Generalized linear models predicting the Godspeed likeability. Factors included in the model for each dependent variable were selected based on the AIC. The estimates were according to comparisons to the baseline (VoiceAgent)

Covariate Likeability
Estimate SE t p
Condition
ActiveListenRobot 0.508 0.176 2.887 < 0.05 *
PassiveListenRobot 0.477 0.178 2.685 < 0.05 *
Age
Age 0.011 0.006 1.715 .088
TIPI
Agreeableness 0.138 0.064 2.142 < 0.05 *

* = p < 0.05 ; ** = p < 0.01 ; *** = p < 0.001 .

Furthermore, in response to RQ3, participants with the agreeableness personality trait had positive correlations with likeability scores ( s e = 0.064 , t = 2.142 , p < 0.05 ).

6 Discussion

In this online study, participants were requested to evaluate three agents functioning as public speaking coaches. To investigate how participants perceived different agents as public speaking coaches, we analyzed two types of agents that varied in their physical embodiment (a voice assistant agent and a social robot).
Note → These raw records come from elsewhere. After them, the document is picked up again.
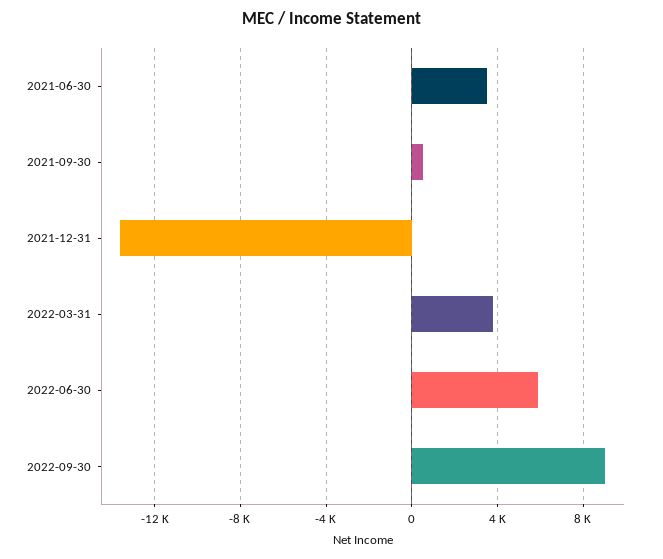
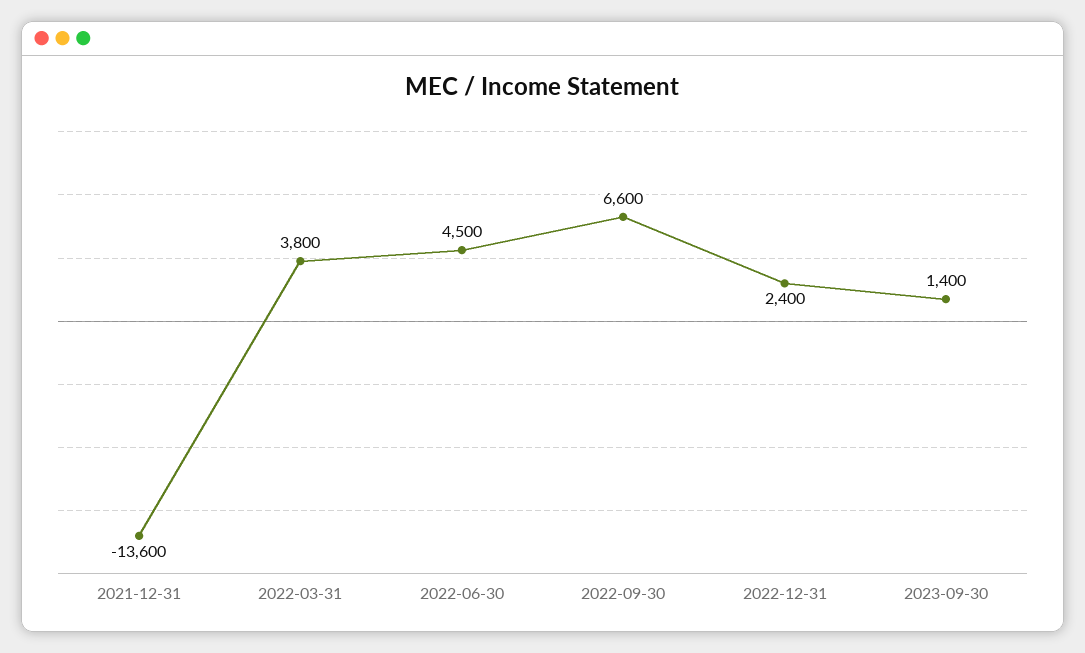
2021-06-30: 3500 -> none
2021-09-30: 500 -> none
2022-06-30: 6000 -> 4500
2022-09-30: 9000 -> 6600
2022-12-31: none -> 2400
2023-09-30: none -> 1400

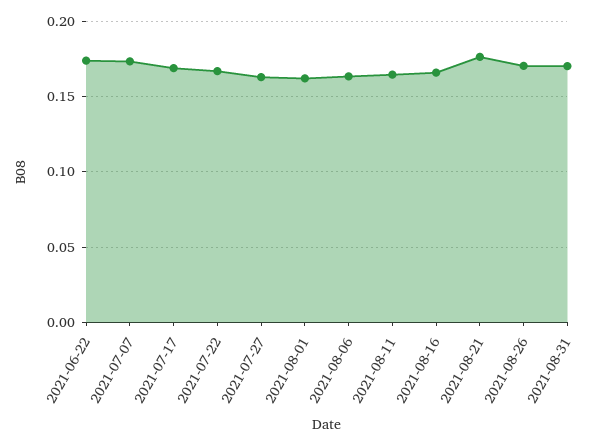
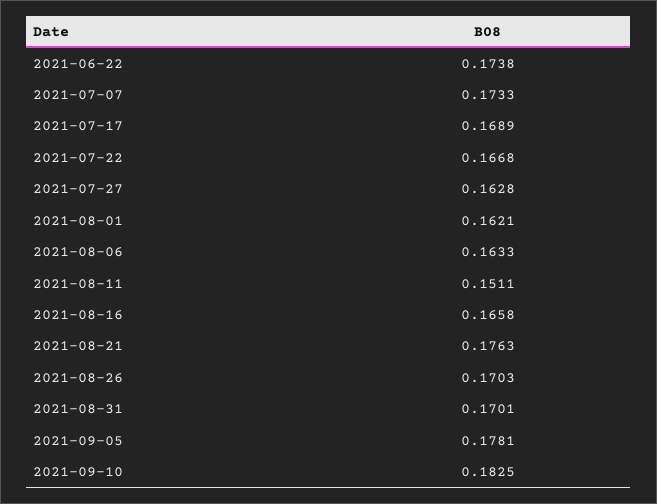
2021-08-11: 0.165 -> 0.1511
2021-09-05: none -> 0.1781
2021-09-10: none -> 0.1825

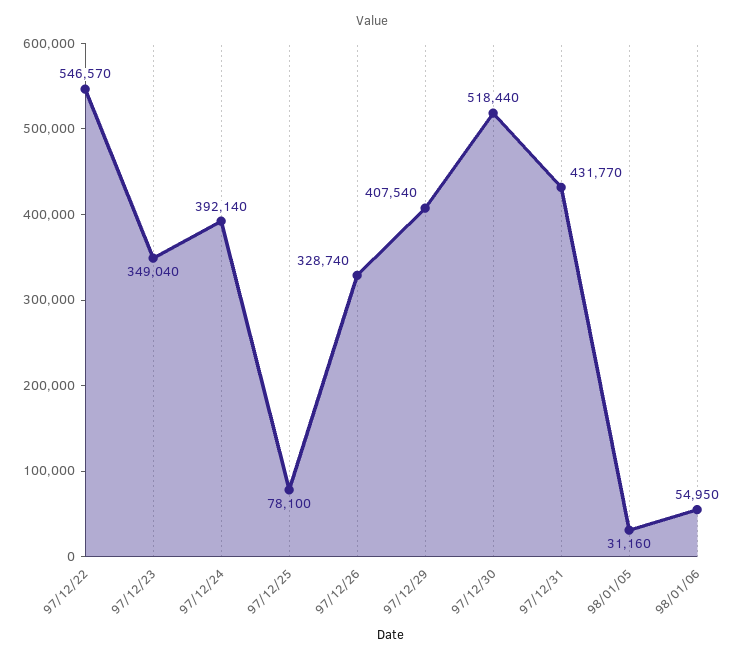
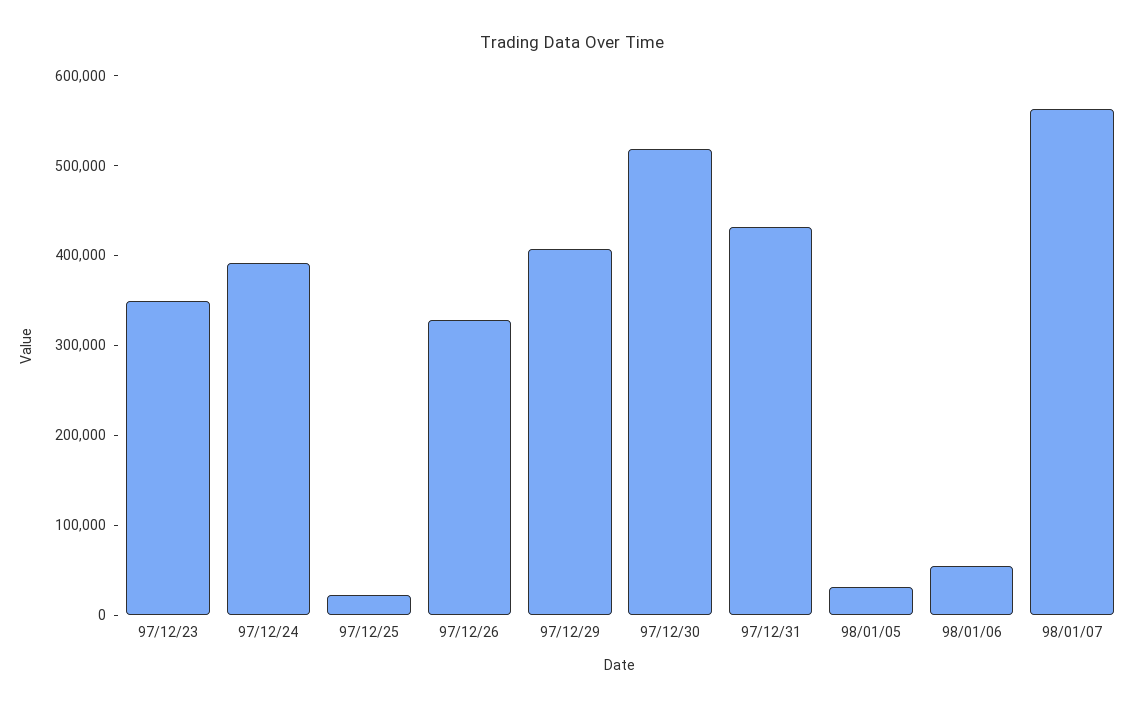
97/12/22: 546570 -> none
97/12/25: 78100 -> 20000
98/01/07: none -> 560000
In addition, for one of the agents (the social robot), we altered its non-verbal behaviour by including head nods as a means of active listening.
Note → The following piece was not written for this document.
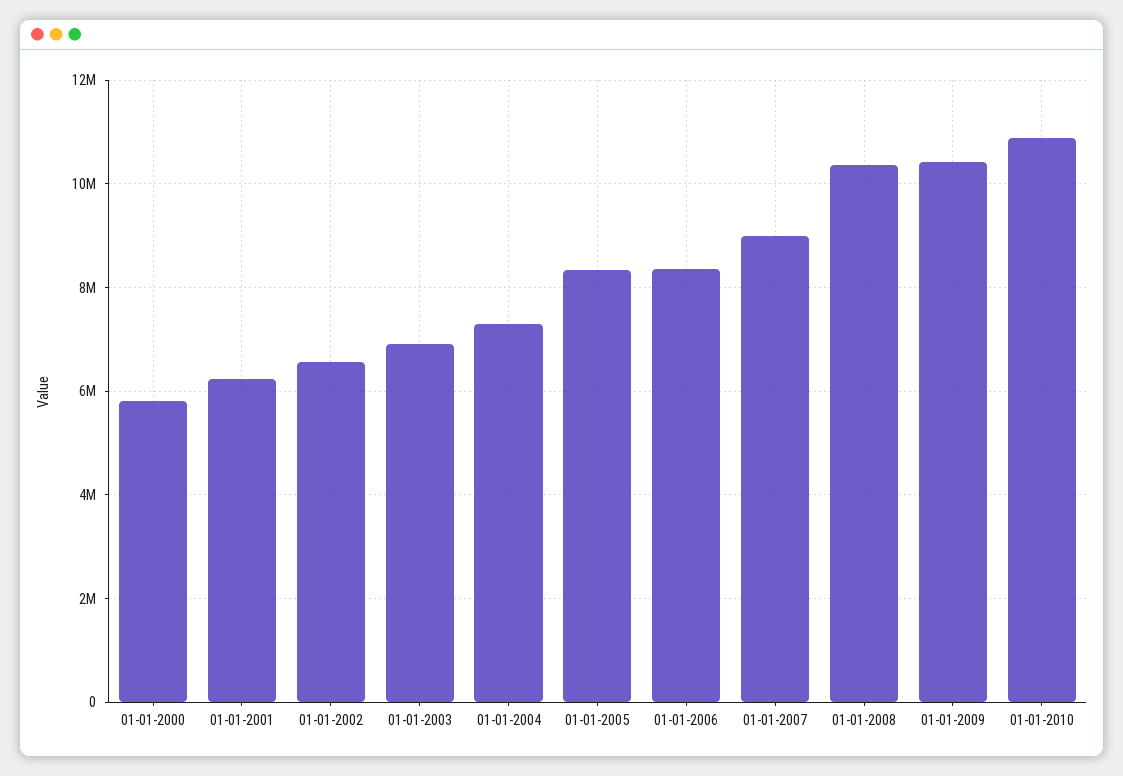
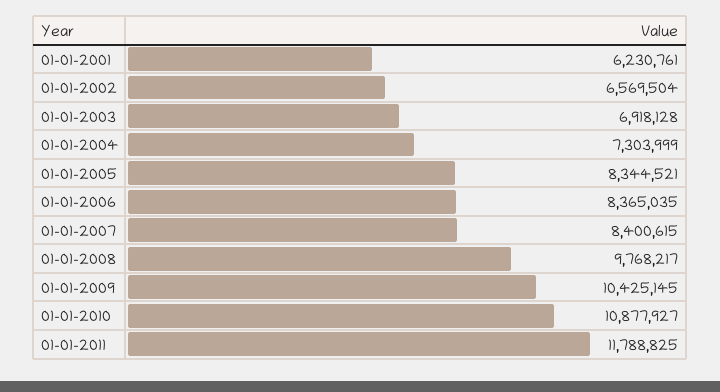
01-01-2000: 5800000 -> none
01-01-2007: 9000000 -> 8400615
01-01-2008: 10400000 -> 9768217
01-01-2011: none -> 11788825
6.1 Perceptions of agents as public speaking coaches

We found that the active listener robot agent, i.e., a robot showing backchannelling behaviour, was perceived as more natural than the passive listener robot (i.e., a robot without backchannelling behaviour) and the voice assistant agent. The active listener robot was perceived as more satisfying than the voice assistant agent, while the results before Bonferroni-Holm correction indicated that the active listener robot was perceived as more satisfying than the passive listener robot as well. There was no difference between the passive listener robot and the voice assistant agent regarding perceived satisfaction and naturalness. This finding supports the effectiveness of active listening behaviour in the robot and is consistent with earlier research, namely, “active engagement” that can lead to an increase in relational satisfaction [80,81]. According to Bodie [81] when one feel that they are being heard and understood, they tend to be more content with their relationships, and this can have a significant impact on their physical health and well-being.
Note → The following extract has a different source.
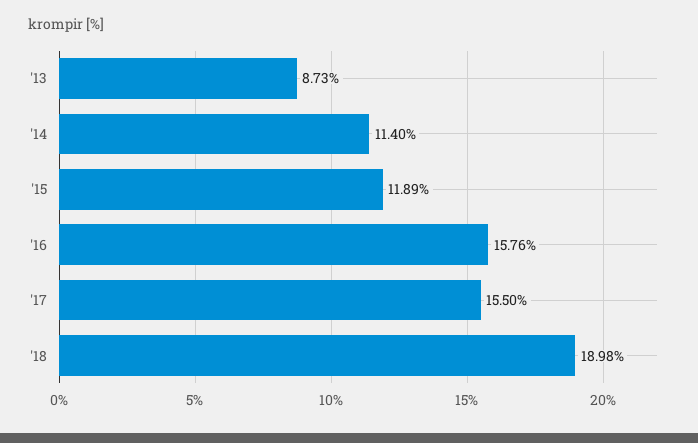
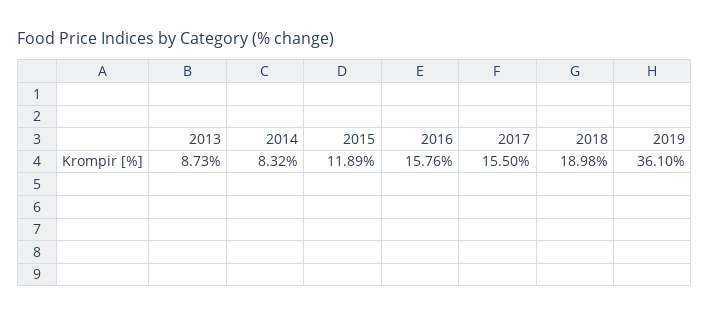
'14: 11.4 -> 8.32
2019: none -> 36.1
Several studies have proposed probabilistic and reinforcement learning models to predict the appropriate timing for generating backchannels during dyadic conversations between humans and agents [8284]. In our research, we utilized a Wizard-of-Oz approach to initiate backchannels without considering appropriate timing. Yet, we found that simply the act of head nodding while listening, even given that we did not pay attention to when the proper time is to make the robot nod, can impact the perception of the robot’s naturalness as a coach. A related study [85], investigated the use of random verbal backchannels in a voice assistant agent and found that this approach led to prolonged interactions and greater user engagement.

Regarding agent engagement, participants perceived the active listener robot as having a more engaging interaction with the student compared to the voice agent. However, we found no significant difference in terms of engagement between the active listener and the passive listener robots. This result may be due to the novelty effect of the social robot, but it cannot be solely attributed to novelty because there was also no significant difference in the engagement factor between the passive listener robot and the voice agent. This aligns with our H1, however, it solely shows the advantages of the active listener robot in comparison to the voice agent. Our results also support previous research on active listening and engagement in human–robot interactions [34]. June et al (2013) found that incorporating backchannelling in robots resulted in an improved perception of engagement in the robots [57].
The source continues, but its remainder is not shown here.